The discipline has stayed substantially the same, from punching cards in FORTRAN to building distributed systems in Go:
- Think thoroughly about a problem.
- Come up with a clever technique (i.e., algorithm).
- Provide the machine with a set of instructions to execute.
This strategy, which could be called ” explicit programming, ” has been essential from the mainframe to the smartphone, from the internet boom to the mobile revolution, this strategy, which could be called “explicit programming,” has been essential.
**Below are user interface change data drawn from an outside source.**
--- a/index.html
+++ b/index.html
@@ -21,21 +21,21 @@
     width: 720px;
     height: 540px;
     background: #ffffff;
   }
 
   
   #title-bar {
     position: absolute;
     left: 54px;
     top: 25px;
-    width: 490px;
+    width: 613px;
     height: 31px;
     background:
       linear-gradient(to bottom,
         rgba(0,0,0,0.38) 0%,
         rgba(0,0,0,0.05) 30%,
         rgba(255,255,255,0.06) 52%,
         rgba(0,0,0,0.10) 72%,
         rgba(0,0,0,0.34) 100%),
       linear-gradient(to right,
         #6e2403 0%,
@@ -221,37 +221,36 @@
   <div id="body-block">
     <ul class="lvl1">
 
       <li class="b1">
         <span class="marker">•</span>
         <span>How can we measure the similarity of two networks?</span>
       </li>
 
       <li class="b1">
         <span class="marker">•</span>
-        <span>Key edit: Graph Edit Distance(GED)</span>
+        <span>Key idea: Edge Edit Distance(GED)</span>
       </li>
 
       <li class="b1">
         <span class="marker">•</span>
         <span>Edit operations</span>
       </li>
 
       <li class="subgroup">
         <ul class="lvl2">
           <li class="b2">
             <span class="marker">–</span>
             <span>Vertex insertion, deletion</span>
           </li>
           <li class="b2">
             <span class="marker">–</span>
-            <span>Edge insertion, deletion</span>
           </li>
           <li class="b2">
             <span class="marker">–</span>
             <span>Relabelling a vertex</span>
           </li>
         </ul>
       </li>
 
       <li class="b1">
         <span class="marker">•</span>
It has aided in developing new markets and enabled companies such as Apple, Microsoft, Google, and Facebook to become household names.
From Philip Dick’s robot taxi to George Lucas’s C-3PO, the intelligent systems envisioned by early Computing Age writers are still science fiction. But something is lacking. Even the most skilled computer scientists are unable to automate seemingly easy processes. Pundits accuse Silicon Valley of drifting away from fundamental improvements in the face of these hurdles, focusing instead on incremental or fad-driven firms.
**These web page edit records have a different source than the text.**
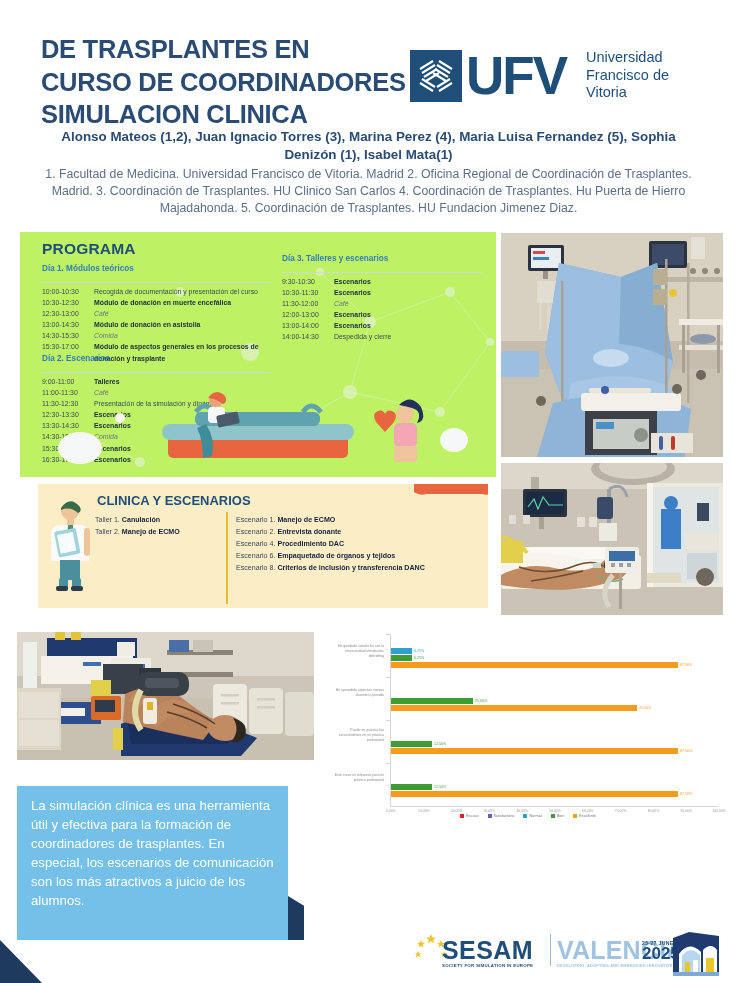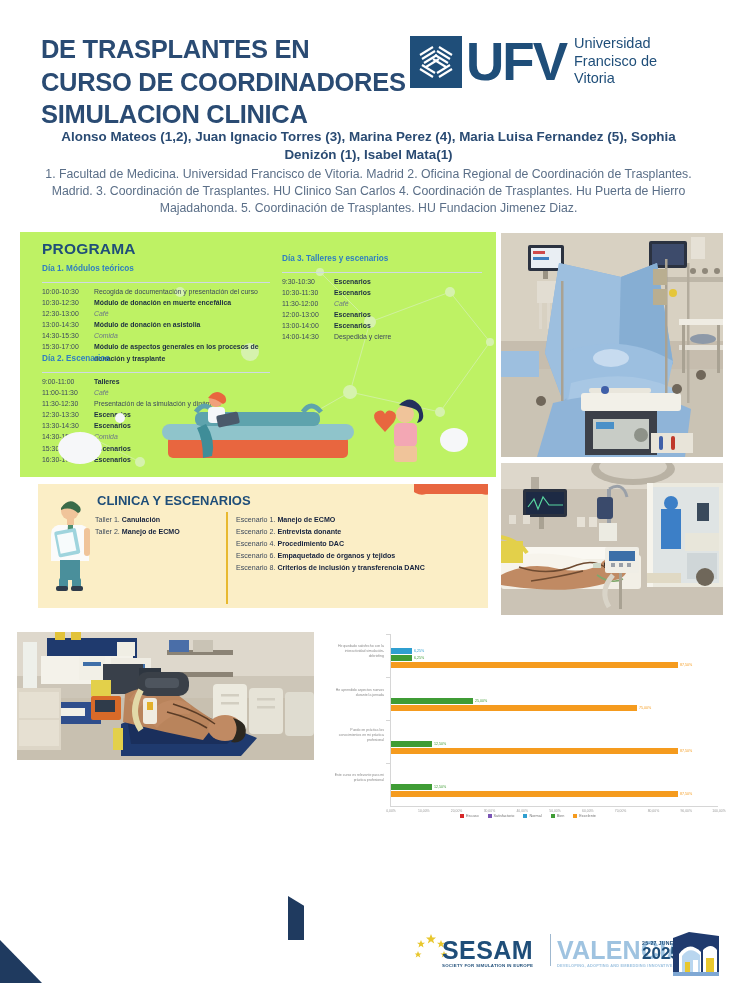--- a/index.html
+++ b/index.html
@@ -13,31 +13,31 @@
   }
   .poster { position: relative; width: 737px; height: 983px; background:#fff; }
 
   
   .header { position: absolute; left: 0; top: 0; width: 737px; height: 232px; }
   .title {
     position: absolute; left: 41px; top: 33px; width: 370px;
     font-size: 25.5px; font-weight: bold; line-height: 1.28;
     color: #2a4b73; letter-spacing: -0.3px; text-transform: uppercase;
   }
-  .ufv-logo { position: absolute; left: 410px; top: 35px; display: flex; align-items: center; }
+  .ufv-logo { position: absolute; left: 410px; top: 49px; display: flex; align-items: center; }
   .ufv-mark {
     width: 52px; height: 52px; background: #1f4e79; position: relative; overflow: hidden;
   }
   .ufv-mark svg { position: absolute; left: 0; top: 0; }
   .ufv-letters {
     font-size: 53px; font-weight: bold; color: #1f4e79; letter-spacing: -2px;
     line-height: 52px; margin-left: 4px; font-family: "Liberation Sans", sans-serif;
   }
   .ufv-sub {
-    margin-left: 8px; font-size: 14.5px; line-height: 1.22; color: #1f4e79; font-weight: 400;
+    margin-left: 20px; font-size: 14.5px; line-height: 1.22; color: #1f4e79; font-weight: 400;
   }
   .authors {
     position: absolute; left: 41px; top: 128px; width: 655px;
     text-align: center; font-size: 13.4px; font-weight: bold; color: #2a4b73; line-height: 1.35;
   }
   .affil {
     position: absolute; left: 30px; top: 166px; width: 677px;
     text-align: center; font-size: 12.3px; color: #5b6f88; line-height: 1.37; font-weight: 400;
   }
 
@@ -621,20 +621,22 @@
             <span>Bien</span>
           </span>
         <span class="leg">
             <i style="background:#f59b1e"></i>
             <span>Excelente</span>
           </span>
       </div>
     </div>
   </div>
 
+  <div class="callout">La simulación clínica es una herramienta útil y efectiva para la formación de coordinadores de trasplantes. En especial,
+los escenarios de comunicación son los más atractivos a juicio de los alumnos.</div>
   <div class="callout-shadow"></div>
   <div class="corner-tri"></div>
 
   <div class="sesam">
     <svg class="sesam-stars" width="34" height="30" viewBox="0 0 34 30">
       <g fill="#e8c72e">
         <polygon points="16,0 17.4,3.6 21,3.6 18.1,5.9 19.2,9.4 16,7.3 12.8,9.4 13.9,5.9 11,3.6 14.6,3.6"></polygon>
         <polygon points="6,6 7.1,8.8 10,8.8 7.7,10.6 8.5,13.4 6,11.7 3.5,13.4 4.3,10.6 2,8.8 4.9,8.8"></polygon>
         <polygon points="26,6 27.1,8.8 30,8.8 27.7,10.6 28.5,13.4 26,11.7 23.5,13.4 24.3,10.6 22,8.8 24.9,8.8"></polygon>
         <polygon points="3,17 4,19.4 6.6,19.4 4.5,21 5.3,23.5 3,22 0.7,23.5 1.5,21 -0.6,19.4 2,19.4"></polygon>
Of course, that is going to change. Waymo’s self-driving cars recently reached a milestone of eight million miles driven. Despite not being fluent in six million modes of communication, Microsoft’s translation engine can match human levels of accuracy in Chinese-to-English activities. Entrepreneurs are breaking new ground in fields such as intelligent assistants, industrial automation, fraud detection, and many more.
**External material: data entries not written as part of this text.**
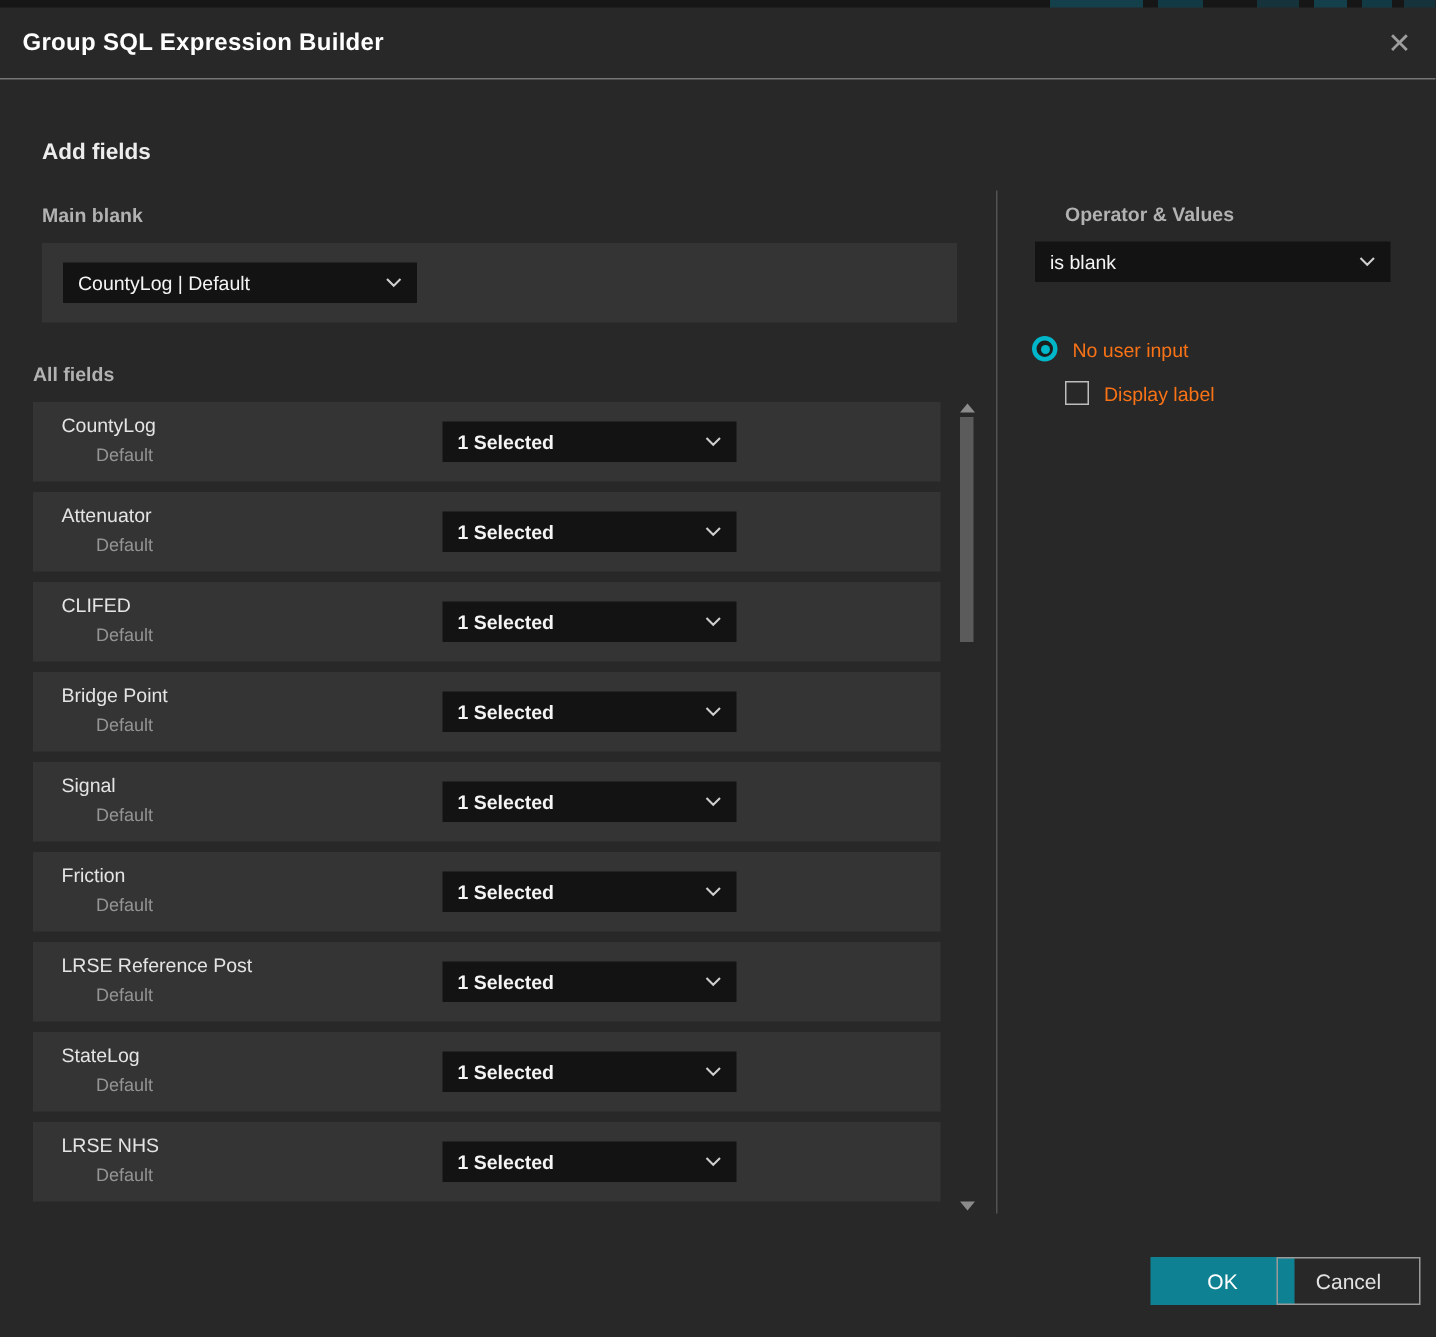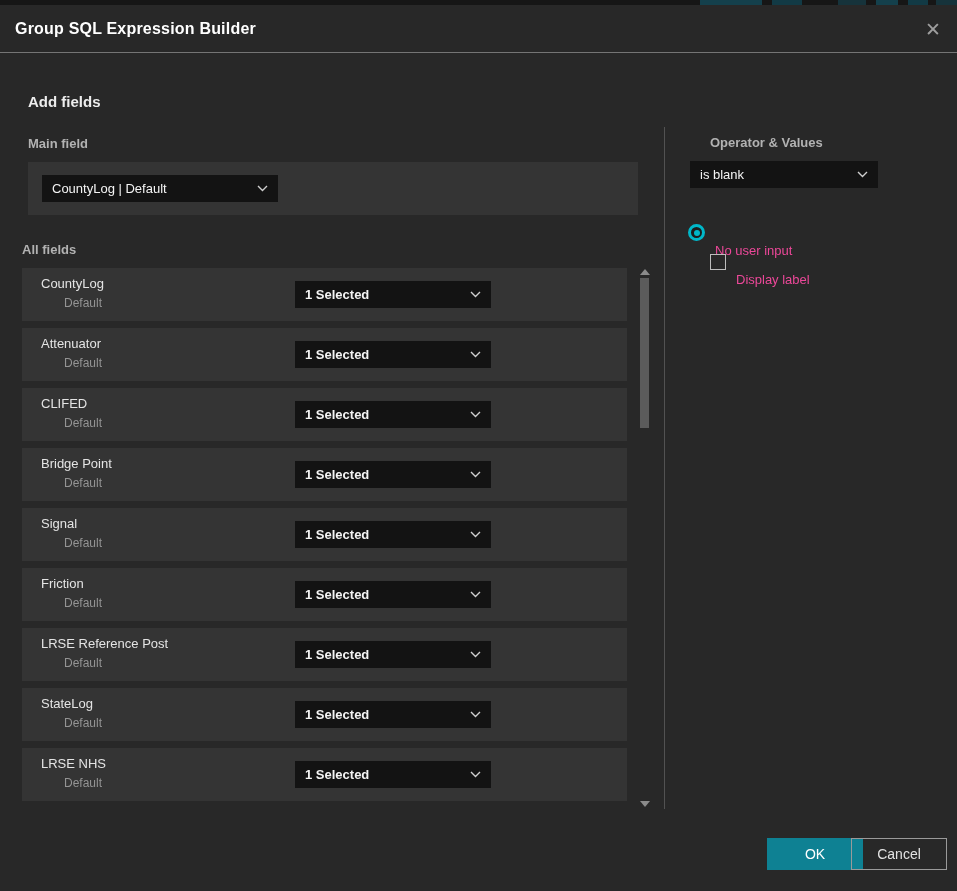--- a/index.html
+++ b/index.html
@@ -78,21 +78,21 @@
     border-radius:50%; border:3px solid #00b7c9; background:#1c1c1c; cursor:pointer;
   }
   .radio-dot {
     position:absolute; left:2.5px; top:2.5px; width:6px; height:6px;
     border-radius:50%; background:#00b7c9;
   }
   .checkbox {
     position:absolute; left:710px; top:249px; width:16px; height:16px;
     border:1px solid #bdbdbd; background:transparent; cursor:pointer;
   }
-  .ctl-label { position:absolute; font-size:13px; color:#ec4899; cursor:default;margin-top:17px; }
+  .ctl-label { position:absolute; font-size:13px; color:#f97316; cursor:default; }
 
   
   .btn {
     position:absolute; top:833px; width:96px; height:32px;
     display:flex; align-items:center; justify-content:center;
     font-size:14px; cursor:pointer; border:none;
     font-family:"Liberation Sans", sans-serif;
   }
   .btn-ok { left:767px; background:#0e8193; color:#ffffff; }
   .btn-cancel { left:851px; background:transparent; border:1px solid #9a9a9a; color:#e2e2e2; }
@@ -111,21 +111,21 @@
 
 <div class="dialog">
 
   <div class="titlebar">
     <span class="title">Group SQL Expression Builder</span>
     <button class="close-btn">✕</button>
   </div>
 
   <div class="section-heading" style="left:28px; top:88px;">Add fields</div>
 
-  <div class="sub-label" style="left:28px; top:131px;">Main field</div>
+  <div class="sub-label" style="left:28px; top:131px;">Main blank</div>
 
   <div class="panel" style="left:28px; top:157px; width:610px; height:53px;">
 
     <div class="dropdown" style="left:14px; top:13px; width:236px;">
       <span class="dd-text">CountyLog | Default</span>
       <span class="chev">
         <svg width="11" height="7" viewBox="0 0 11 7">
             <polyline points="1,1 5.5,5.5 10,1" fill="none" stroke="#cfcfcf" stroke-width="1.4"></polyline>
           </svg>
       </span>
@@ -257,21 +257,21 @@
   <div class="scrollbar">
     <div class="sb-arrow-up"></div>
     <div class="sb-thumb"></div>
     <div class="sb-arrow-down"></div>
   </div>
 
   <div class="v-divider"></div>
 
   <div class="sub-label" style="left:690px; top:130px;margin-left:20px;">Operator &amp; Values</div>
 
-  <div class="dropdown" style="left:690px; top:156px; width:188px;">
+  <div class="dropdown" style="left:690px; top:156px; width:237px;">
     <span class="dd-text">is blank</span>
     <span class="chev">
       <svg width="11" height="7" viewBox="0 0 11 7">
           <polyline points="1,1 5.5,5.5 10,1" fill="none" stroke="#cfcfcf" stroke-width="1.4"></polyline>
         </svg>
     </span>
   </div>
 
   <div class="radio-outer">
     <div class="radio-dot"></div>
Individually, these new technologies have the potential to change our lives. They represent a significant shift in how we think about software development and a substantial departure from the explicit programming model.
Deep learning, an artificial intelligence technique inspired by the structure of the human brain, is at the heart of each of these breakthroughs. What began as a specialised data analysis tool has evolved into something resembling a broad computing platform. It surpasses traditional software in a wide range of tasks, and it could eventually offer the intelligent systems that have long eluded computer scientists – feats that the media occasionally exaggerates.
Many onlookers miss the most important reason to be enthusiastic about deep learning’s future among the hype: deep understanding requires developers to write very little real code. A deep learning system automatically develops rules based on past examples rather than preset rules or if-then statements. To paraphrase Tesla’s Andrej Karpathy, a software developer needs to design a “basic skeleton” and leave the rest to the computers.
Developers no longer need to create a unique algorithm for each problem in this new world. Instead, most of the labour is focused on creating datasets that accurately depict expected behaviour and controlling the training process. As far back as 2014, Pete Warden of Google’s TensorFlow team noted out: He wrote, “I used to be a coder.” “Now I teach computers how to programme themselves.”
Again, the programming model that underpins today’s most significant software advancements does not necessitate a large amount of actual programming.